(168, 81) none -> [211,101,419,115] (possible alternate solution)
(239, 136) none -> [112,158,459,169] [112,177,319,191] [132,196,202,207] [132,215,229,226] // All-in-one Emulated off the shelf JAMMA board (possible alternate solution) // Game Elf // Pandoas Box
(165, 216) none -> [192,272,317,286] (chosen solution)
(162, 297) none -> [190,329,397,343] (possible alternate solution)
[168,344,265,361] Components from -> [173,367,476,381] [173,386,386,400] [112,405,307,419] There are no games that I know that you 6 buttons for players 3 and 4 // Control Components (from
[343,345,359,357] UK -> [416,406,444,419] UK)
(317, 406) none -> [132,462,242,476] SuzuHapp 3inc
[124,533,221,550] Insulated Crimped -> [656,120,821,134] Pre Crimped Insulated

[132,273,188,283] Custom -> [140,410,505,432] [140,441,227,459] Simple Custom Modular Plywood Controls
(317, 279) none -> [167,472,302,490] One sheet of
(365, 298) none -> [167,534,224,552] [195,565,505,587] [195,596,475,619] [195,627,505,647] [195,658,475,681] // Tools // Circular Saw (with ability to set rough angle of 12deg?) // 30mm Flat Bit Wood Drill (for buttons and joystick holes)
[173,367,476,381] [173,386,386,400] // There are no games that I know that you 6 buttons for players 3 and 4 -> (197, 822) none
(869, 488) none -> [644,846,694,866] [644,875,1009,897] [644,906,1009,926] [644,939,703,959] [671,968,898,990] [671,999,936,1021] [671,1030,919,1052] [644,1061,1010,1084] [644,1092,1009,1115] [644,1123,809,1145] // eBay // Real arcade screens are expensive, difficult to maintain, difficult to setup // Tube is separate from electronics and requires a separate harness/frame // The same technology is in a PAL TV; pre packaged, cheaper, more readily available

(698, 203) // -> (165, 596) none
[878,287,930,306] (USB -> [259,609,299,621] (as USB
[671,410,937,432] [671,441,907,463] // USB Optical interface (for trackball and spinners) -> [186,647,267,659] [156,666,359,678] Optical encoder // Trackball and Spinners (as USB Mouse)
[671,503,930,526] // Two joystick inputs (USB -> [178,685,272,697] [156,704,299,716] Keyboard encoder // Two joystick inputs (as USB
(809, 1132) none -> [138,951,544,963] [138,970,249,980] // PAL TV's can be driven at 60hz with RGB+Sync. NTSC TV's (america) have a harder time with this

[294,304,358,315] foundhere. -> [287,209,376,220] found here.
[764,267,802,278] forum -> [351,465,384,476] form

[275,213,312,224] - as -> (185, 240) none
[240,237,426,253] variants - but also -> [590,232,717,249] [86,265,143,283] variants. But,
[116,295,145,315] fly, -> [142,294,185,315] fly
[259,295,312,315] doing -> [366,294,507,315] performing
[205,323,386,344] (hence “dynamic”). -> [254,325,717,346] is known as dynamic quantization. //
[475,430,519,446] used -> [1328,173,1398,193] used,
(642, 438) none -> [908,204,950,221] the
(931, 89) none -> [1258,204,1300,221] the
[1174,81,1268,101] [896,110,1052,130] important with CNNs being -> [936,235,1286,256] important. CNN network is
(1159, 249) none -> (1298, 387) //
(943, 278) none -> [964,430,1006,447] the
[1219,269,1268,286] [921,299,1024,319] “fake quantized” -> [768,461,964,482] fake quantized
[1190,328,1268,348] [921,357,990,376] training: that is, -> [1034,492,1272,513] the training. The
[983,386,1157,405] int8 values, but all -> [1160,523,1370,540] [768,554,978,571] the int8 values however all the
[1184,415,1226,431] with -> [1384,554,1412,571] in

· · · · · · ·

What the task requires:
The expected answer is an exact copy of the lines above, beginning at the line with "[259,295,312,315] doing ->" and ending at the line with "(931, 89) none -> [1258,204,1300,221] the", with both ends in.

Solution to this problem:
[259,295,312,315] doing -> [366,294,507,315] performing
[205,323,386,344] (hence “dynamic”). -> [254,325,717,346] is known as dynamic quantization. //
[475,430,519,446] used -> [1328,173,1398,193] used,
(642, 438) none -> [908,204,950,221] the
(931, 89) none -> [1258,204,1300,221] the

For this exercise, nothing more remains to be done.